Most serious film nerds know about Luis Buñuel, even if they’ve never seen any of his movies.
And even if they’ve never seen Buñuel’s first film — the influential surrealist short Un Chien Andalou (1929) — they’ve probably heard about its shocking, disjointed images, like ants crawling out of a hole in a man’s hand or a woman’s eyeball being sliced open by a straight razor. (If you’ve never seen Un Chien Andalou, go ahead and watch it right now. It’s only 16 minutes long.)
Buñuel made a big splash with Un Chien Andalou (1929) and his next film, L’Age d’Or (1930), but his career and life went in strange and interesting places between 1930 and 1950, taking him from his native Spain to working in Paris, Hollywood, New York, and eventually Mexico, where he settled in 1946.
I last reviewed Buñuel’s work-for-hire Jorge Negrete musical, Gran Casino (1947), which was neither an artistic nor a financial success, but I missed his more successful follow-up, El Gran Calavera (The Great Madcap) (1949).
Los Olvidados, however, is the film that really put him on the map, and if you’re only going to see one Buñuel film, I think it should be this one. (Of course, if you’re a serious film nerd, why would you only see one Buñuel film?)
At its November 9, 1950, premiere in Mexico City, the film scandalized and enraged audience members. Los Olvidados dared to not only show the worst side of life in Mexico City — the desperate poverty and parentless children of the slums — but also dared to depict those children not as sentimental objects of noble suffering, but as vicious, angry, and hopeless.

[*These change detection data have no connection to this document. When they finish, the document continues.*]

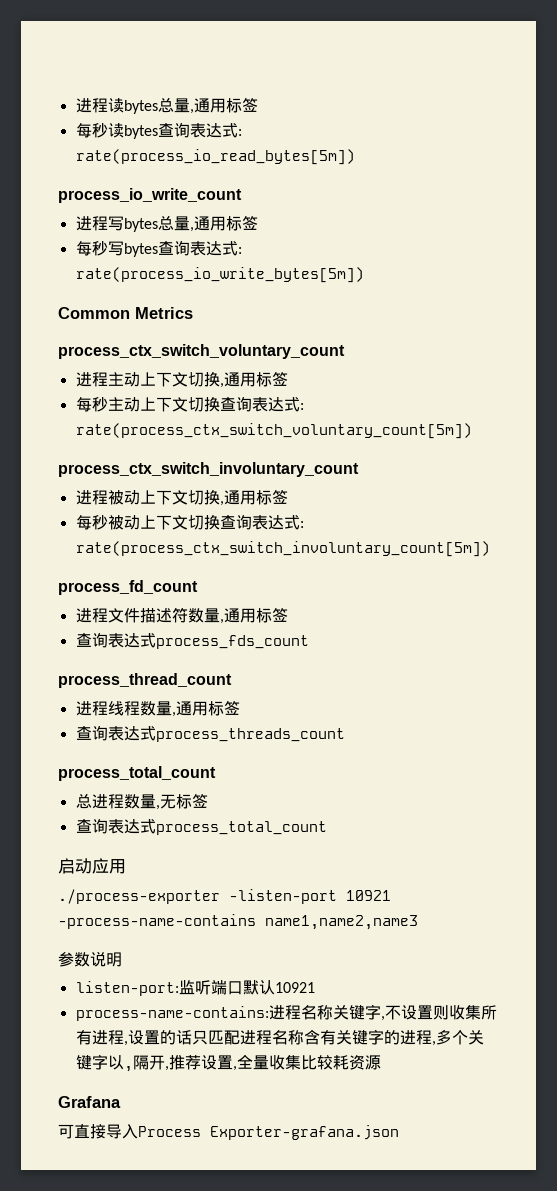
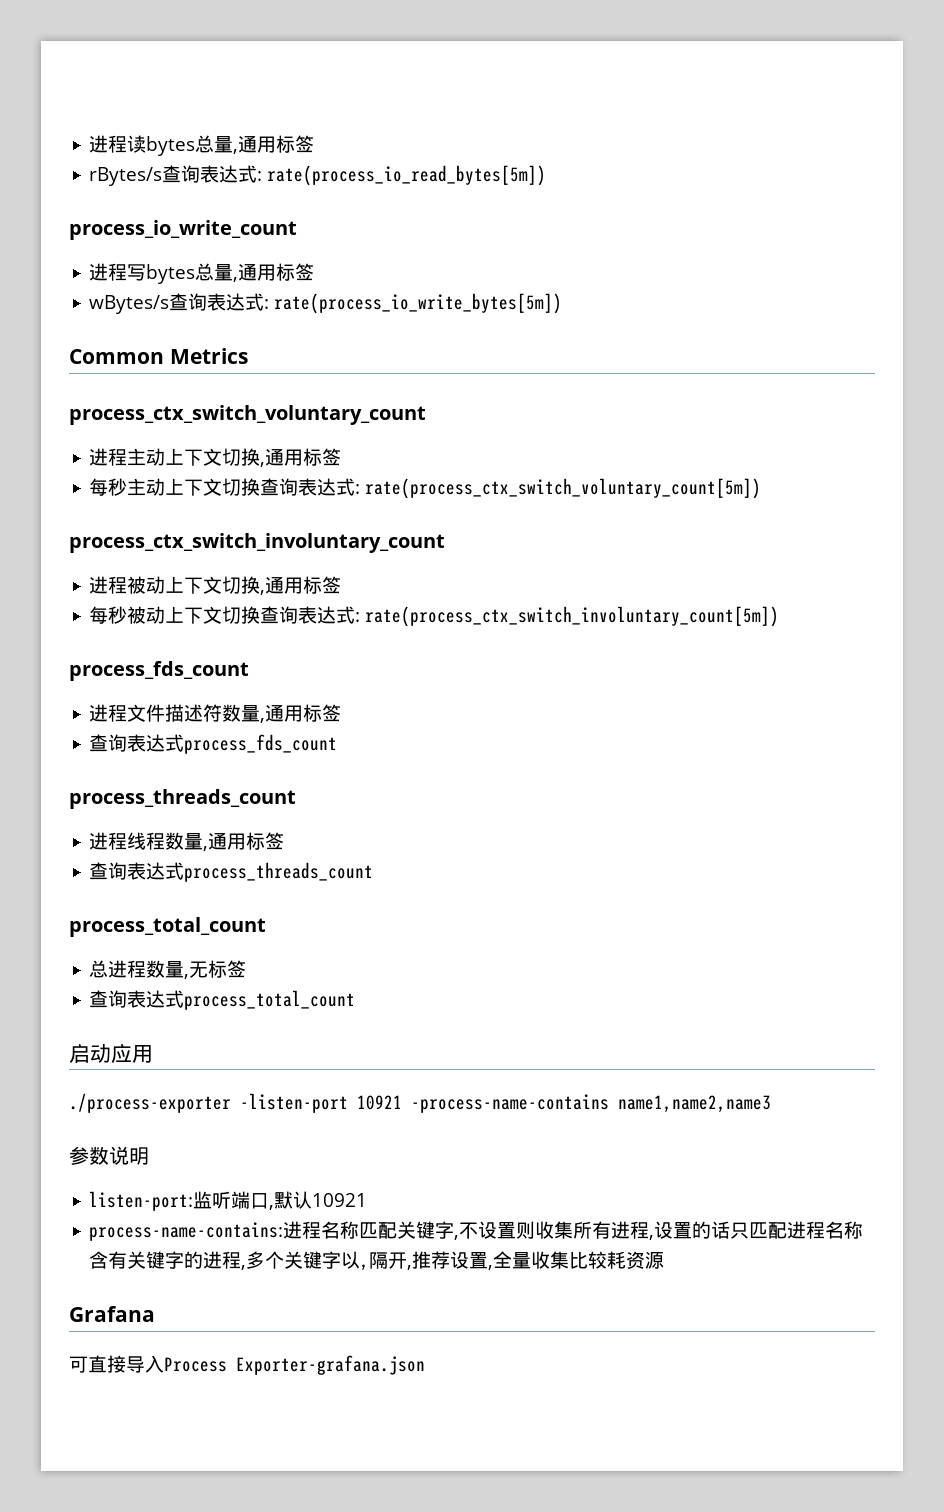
- 每秒读bytes查询表达式: rate(process_io_read_bytes[5m])
+ rBytes/s查询表达式: rate(process_io_read_bytes[5m])
- 每秒写bytes查询表达式: rate(process_io_write_bytes[5m])
+ wBytes/s查询表达式: rate(process_io_write_bytes[5m])
  每秒被动上下文切换查询表达式: rate(process_ctx_switch_involuntary_count[5m])
- process_fd_count
+ process_fds_count
  查询表达式process_fds_count
- process_thread_count
+ process_threads_count
- listen-port:监听端口默认10921
+ listen-port:监听端口,默认10921
- process-name-contains:进程名称关键字,不设置则收集所有进程,设置的话只匹配进程名称含有关键字的进程,多个关键字以,隔开,推荐设置,全量收集比较耗资源
+ process-name-contains:进程名称匹配关键字,不设置则收集所有进程,设置的话只匹配进程名称含有关键字的进程,多个关键字以,隔开,推荐设置,全量收集比较耗资源

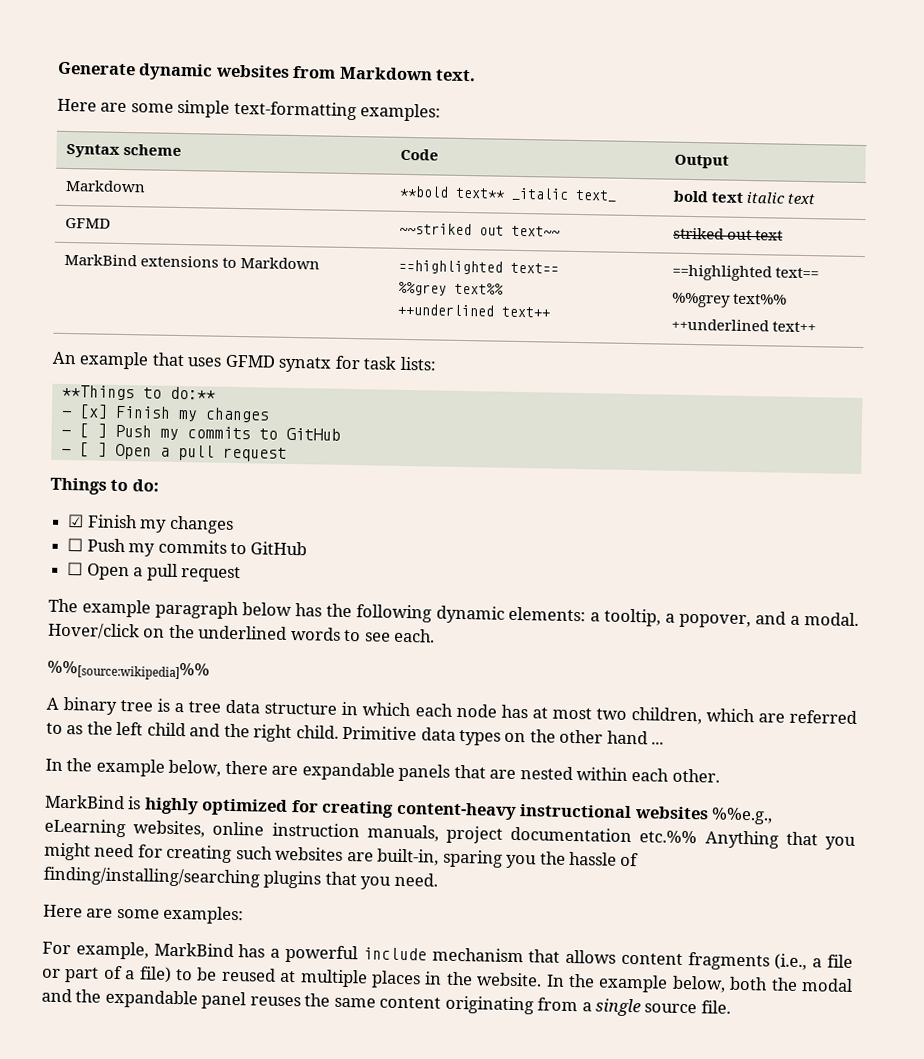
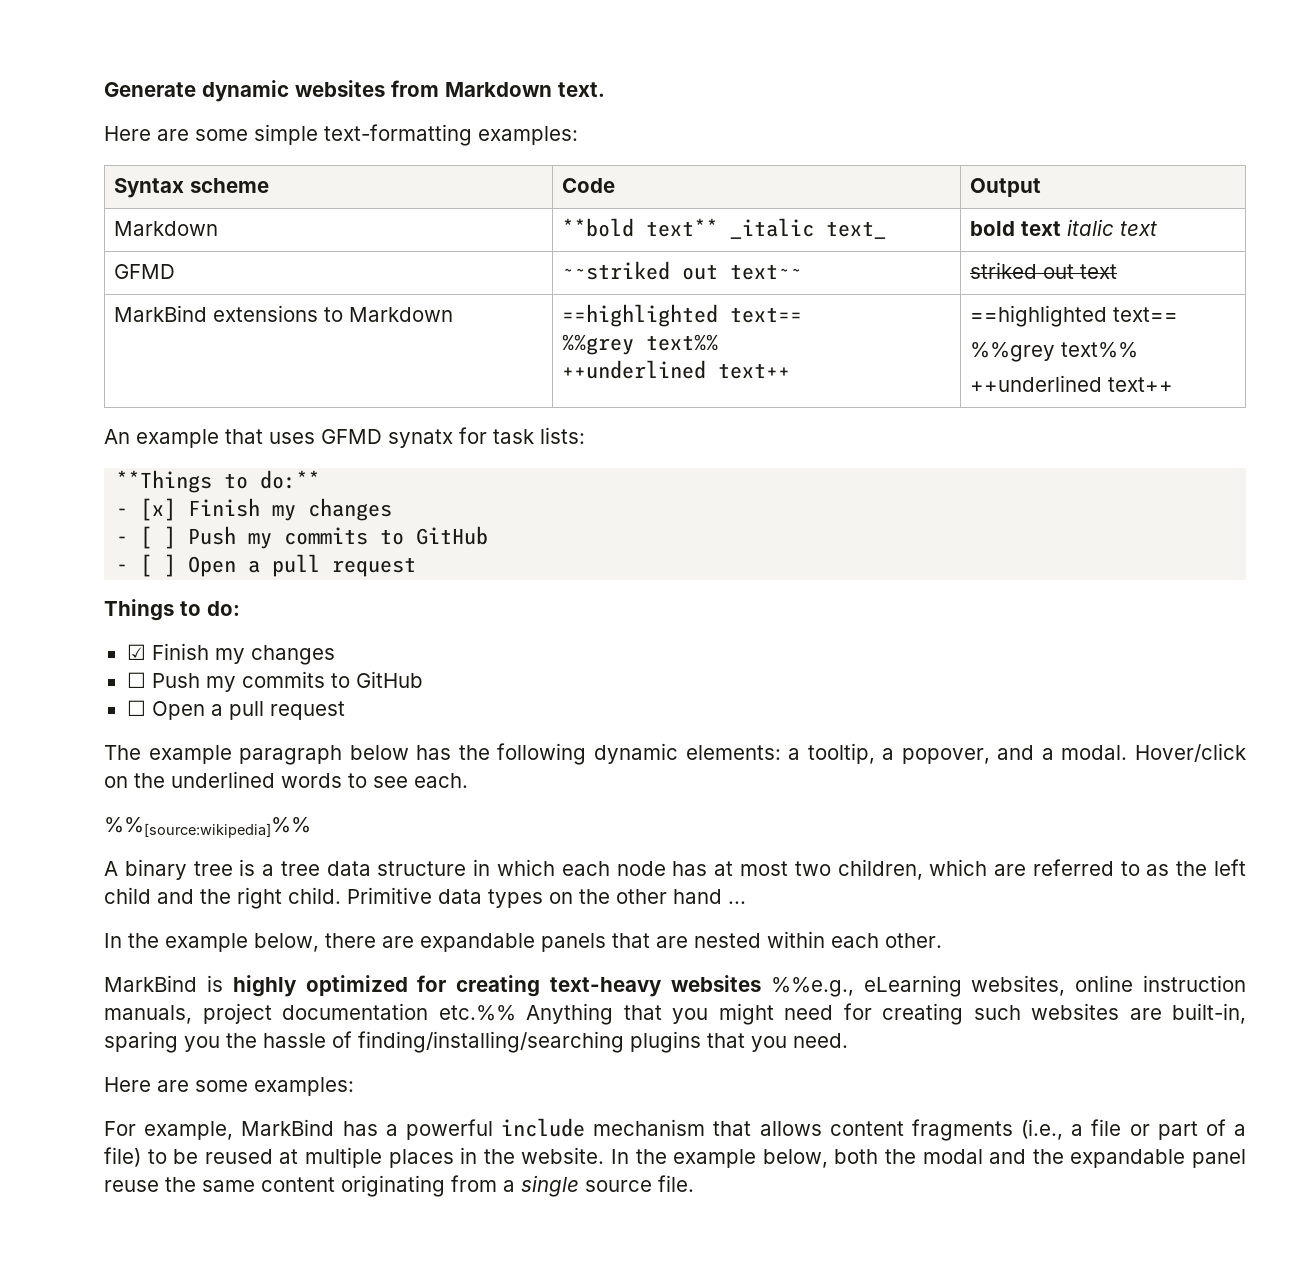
- MarkBind is highly optimized for creating content-heavy instructional websites %%e.g., eLearning websites, online instruction manuals, project documentation etc.%% Anything that you might need for creating such websites are built-in, sparing you the hassle of finding/installing/searching plugins that you need.
+ MarkBind is highly optimized for creating text-heavy websites %%e.g., eLearning websites, online instruction manuals, project documentation etc.%% Anything that you might need for creating such websites are built-in, sparing you the hassle of finding/installing/searching plugins that you need.
- In the example below, both the modal and the expandable panel reuses the same content originating from a single source file.
+ In the example below, both the modal and the expandable panel reuse the same content originating from a single source file.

I first saw Los Olvidados at Film Forum in New York, and I was blown away by not only the film’s unflinching depictions of poverty and violence, but also by its incredible beauty.
A workaday writer or director handed the scenario of Los Olvidados would find hope by giving one of its main characters a happy ending and allowing the audience to nestle comfortably in the lie that good is rewarded and evil punished. (Incidentally, this is exactly what happens in the alternate ending that Buñuel — or someone — was forced to shoot, and which was rediscovered in 1996. After the screening I saw at Film Forum, the alternate ending was introduced and shown via video projection as a historical curiosity, and was received with incredulous laughter from the audience.)
But Buñuel knew that in the world of Los Olvidados, happy endings are a bourgeois lie. At the same time, Los Olvidados is not a hopeless film. It is an exhilarating masterwork, in which a sense of reality is undermined by moments like the one in which the young actor Alfonso Mejía throws an egg at the camera. Ironically, this breaking of the fourth wall undermines reality while at the same time creating a heightened sense of reality, when Mejía stares into the camera with disdain as the egg drips down the lens.